Also, delinking of the questions leaves open even if it means that the pro-Commonwealth political faction is itself split nearly 50/50 between supporters of a broad Devolution of Sovereignty and a continuation of the Statu Quo with mere tweaks.
One of our big problems is that the more popular Status choices in PR are inextricably linked with the two major competitive Electoral Parties. The New Progressive Party (NPP) IS a disparate Statehood coalition, the Popular Democratic Party (PDP) IS a disparate Statu Quo-Plus coalition. Voters sympathetic to one or another path will deny it a vote if they see it as a way to spite the administration or even the dominant faction in the party (see 1998’s NOTA win). The Official PDP asked for Yes-to-Statu-Quo on Q1 and Abstain on Q2, but we know there were Sovereignty voters who do not support PDP policies and we know that people will have voted for change on Q1 but left Q2 blank because they did not see exactly what they wanted.
Part of the problem, right there, is that as it stands right now, the universal consensus in Puerto Rico among pundits, political scientists, academics and street-level political players is that any straight binary Yes/No question on a specific status proposal will be won by the negative. Statehood Y/N? No would win. Independence Y/N? No would win. A proposal for enhanced sovereignty with specific pluses and minuses enumerated (as opposed to generic “It’ll be the best of both worlds” blather)? No.
This one did have one such component, Question 1 was: Satisfied with the Statu Quo? Y/N – No, nearly 54% of the vote.
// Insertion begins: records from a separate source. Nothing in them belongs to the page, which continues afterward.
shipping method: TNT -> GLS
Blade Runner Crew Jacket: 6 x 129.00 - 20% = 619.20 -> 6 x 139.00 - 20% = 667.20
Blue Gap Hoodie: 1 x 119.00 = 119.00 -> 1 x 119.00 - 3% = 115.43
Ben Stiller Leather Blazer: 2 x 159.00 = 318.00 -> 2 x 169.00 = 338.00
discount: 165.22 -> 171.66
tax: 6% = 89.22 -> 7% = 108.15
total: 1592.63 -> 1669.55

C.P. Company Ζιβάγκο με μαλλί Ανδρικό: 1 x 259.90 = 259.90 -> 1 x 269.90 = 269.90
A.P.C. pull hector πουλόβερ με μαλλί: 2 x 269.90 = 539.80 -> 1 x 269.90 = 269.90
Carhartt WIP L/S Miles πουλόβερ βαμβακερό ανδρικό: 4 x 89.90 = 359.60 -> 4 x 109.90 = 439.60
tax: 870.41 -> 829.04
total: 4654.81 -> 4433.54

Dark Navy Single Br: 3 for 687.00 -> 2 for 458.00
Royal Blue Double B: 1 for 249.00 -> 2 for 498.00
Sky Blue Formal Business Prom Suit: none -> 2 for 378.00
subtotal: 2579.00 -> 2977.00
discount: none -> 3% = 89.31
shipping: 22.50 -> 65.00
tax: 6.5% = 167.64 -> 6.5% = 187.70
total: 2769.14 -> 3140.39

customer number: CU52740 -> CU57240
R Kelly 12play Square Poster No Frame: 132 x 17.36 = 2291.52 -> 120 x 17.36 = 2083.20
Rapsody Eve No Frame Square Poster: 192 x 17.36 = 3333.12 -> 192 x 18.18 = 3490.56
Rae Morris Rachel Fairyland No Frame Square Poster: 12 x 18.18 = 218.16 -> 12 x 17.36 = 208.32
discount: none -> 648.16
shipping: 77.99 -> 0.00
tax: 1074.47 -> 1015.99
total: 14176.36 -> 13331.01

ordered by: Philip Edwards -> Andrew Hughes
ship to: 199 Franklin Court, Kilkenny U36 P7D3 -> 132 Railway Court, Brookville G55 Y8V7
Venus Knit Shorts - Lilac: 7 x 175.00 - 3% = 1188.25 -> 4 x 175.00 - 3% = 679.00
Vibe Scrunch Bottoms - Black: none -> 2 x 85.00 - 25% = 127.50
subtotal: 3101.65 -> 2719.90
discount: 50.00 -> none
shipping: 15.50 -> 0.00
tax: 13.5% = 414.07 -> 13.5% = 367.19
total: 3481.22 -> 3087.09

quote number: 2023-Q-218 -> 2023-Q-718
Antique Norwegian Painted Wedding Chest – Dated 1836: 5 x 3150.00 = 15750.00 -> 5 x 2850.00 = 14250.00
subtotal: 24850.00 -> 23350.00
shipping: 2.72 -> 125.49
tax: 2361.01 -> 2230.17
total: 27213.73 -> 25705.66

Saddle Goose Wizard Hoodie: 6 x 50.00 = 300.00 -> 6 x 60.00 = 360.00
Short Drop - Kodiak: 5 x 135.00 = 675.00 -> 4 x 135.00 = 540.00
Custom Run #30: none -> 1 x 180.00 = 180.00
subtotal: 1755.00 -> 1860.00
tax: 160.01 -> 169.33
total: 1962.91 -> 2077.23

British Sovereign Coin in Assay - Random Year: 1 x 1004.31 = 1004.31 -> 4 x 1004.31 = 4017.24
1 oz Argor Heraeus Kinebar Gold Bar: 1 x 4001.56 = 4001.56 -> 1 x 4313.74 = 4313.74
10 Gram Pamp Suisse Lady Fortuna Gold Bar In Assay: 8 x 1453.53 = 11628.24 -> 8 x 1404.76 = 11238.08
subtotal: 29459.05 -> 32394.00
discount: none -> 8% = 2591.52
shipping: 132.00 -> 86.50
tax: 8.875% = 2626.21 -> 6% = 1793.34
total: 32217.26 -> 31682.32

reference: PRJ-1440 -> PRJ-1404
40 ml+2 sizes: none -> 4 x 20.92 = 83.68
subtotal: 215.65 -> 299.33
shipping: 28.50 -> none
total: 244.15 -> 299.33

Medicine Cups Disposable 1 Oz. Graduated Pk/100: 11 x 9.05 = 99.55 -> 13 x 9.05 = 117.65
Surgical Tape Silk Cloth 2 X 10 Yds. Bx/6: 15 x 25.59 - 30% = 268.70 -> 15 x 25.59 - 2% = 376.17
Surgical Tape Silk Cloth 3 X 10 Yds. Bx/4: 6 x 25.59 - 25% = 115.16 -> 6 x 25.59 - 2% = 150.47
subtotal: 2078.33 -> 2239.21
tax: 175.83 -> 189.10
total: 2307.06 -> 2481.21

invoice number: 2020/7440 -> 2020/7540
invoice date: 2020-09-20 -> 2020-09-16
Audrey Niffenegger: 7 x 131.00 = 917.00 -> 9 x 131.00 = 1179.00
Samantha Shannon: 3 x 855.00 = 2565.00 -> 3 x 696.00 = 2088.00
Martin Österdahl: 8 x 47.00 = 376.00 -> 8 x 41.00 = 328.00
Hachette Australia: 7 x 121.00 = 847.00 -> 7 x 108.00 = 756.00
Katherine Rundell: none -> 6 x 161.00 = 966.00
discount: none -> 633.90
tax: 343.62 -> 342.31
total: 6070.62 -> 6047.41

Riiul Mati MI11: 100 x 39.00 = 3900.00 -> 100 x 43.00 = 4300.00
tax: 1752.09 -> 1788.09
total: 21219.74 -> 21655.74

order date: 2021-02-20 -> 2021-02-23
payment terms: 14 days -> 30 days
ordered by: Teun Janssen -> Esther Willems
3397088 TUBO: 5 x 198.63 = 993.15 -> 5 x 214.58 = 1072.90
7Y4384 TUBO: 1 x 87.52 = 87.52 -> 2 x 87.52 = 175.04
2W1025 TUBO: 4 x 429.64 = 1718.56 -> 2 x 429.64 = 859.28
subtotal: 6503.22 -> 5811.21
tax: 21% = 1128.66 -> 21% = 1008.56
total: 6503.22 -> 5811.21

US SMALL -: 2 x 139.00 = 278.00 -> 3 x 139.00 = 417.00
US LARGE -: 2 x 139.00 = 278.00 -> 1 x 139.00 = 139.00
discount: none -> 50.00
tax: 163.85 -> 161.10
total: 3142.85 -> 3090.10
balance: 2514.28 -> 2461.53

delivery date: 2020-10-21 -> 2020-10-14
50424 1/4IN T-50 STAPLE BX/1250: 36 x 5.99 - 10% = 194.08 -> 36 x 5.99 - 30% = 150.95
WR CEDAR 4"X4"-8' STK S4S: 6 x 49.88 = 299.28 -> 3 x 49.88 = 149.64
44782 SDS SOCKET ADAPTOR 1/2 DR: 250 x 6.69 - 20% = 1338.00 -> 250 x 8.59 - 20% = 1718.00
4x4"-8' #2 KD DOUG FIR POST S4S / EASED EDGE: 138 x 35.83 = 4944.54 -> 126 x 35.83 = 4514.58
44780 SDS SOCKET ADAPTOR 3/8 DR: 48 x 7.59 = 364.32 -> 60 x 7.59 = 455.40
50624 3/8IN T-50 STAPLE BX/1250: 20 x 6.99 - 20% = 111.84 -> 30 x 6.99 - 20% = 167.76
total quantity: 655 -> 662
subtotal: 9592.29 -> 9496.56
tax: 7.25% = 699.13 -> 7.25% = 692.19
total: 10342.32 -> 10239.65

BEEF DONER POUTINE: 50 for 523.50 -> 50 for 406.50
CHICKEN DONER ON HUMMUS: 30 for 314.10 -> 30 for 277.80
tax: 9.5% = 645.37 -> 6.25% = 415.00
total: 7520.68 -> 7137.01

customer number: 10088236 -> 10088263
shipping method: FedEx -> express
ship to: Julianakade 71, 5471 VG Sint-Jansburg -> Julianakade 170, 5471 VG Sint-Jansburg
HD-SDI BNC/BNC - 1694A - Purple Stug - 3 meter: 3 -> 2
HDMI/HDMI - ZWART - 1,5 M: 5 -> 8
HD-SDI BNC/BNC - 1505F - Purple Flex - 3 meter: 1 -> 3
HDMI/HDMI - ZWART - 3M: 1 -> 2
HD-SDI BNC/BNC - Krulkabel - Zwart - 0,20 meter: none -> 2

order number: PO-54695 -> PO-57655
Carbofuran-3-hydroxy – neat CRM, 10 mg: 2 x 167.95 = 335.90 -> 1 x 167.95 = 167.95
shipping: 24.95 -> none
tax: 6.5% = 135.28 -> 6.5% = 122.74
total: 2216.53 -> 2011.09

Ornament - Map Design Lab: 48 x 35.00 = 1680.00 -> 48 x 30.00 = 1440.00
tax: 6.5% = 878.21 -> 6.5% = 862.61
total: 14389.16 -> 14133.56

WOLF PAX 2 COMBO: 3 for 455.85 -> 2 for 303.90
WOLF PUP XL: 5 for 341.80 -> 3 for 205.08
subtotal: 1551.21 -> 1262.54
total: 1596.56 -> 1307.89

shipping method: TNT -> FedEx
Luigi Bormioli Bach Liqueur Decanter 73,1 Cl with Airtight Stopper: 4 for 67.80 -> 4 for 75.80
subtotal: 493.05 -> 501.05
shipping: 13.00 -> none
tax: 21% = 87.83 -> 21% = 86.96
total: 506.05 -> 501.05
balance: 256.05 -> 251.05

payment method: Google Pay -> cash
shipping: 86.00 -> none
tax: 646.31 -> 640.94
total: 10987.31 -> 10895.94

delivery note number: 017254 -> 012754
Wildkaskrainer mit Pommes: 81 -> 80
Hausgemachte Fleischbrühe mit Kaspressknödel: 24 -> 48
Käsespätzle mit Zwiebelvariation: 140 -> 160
Back in 1991 there was a referendum on a “Declaration of Democratic Rights” that briefly stated, sought to establish as legal mandate that any future status process would have a certain set of terms be nonnegotiable (keep Spanish as primary official language, keep the PUR Olympic Commitee, always have a multichoice vote, keep US Citizenship, have Congress relinquish territorial power over PR up front, etc. Basically making both Statehood and Independence nonstarters). Who won the Y/N? “No”- Keep our options open.
As mentioned elsewhere, the original idea had been to FIRST have the Y/N vote as to whether people wanted to keep thiongs as they were or change. THEN, with that result in hand, a second vote would have been called upon at a later date as to Change To What. Political considerations and legislative dilly-dallying forced the simultaneous vote and then it was a rush job to get it by this Election Day, and you can tell.
A comment:
Ideals and realities clash – Under ideal UN Resolution principles, continuation of territorial/colonial conditions should not even be an alternative and peoples/nations should man up and choose Full Independence, Sovereign Association, of Full Integration. However under considerations of Real-World US Congressional Politics Since WW2, continuation of territorial conditions is considered the failsafe default and any process should include that choice at some point. The US Political Establishment spent the first 80+ years of its rule over PR doing everything to squelch any tendency towards independence by whatever means necessary. IMO it has now spent the last 30-some trying to avoid having to say out loud “but we did not seriously mean you could be a State, either!” Congress has it easy as they can always say “we will do nothing until y’all are decided and speak with one voice”.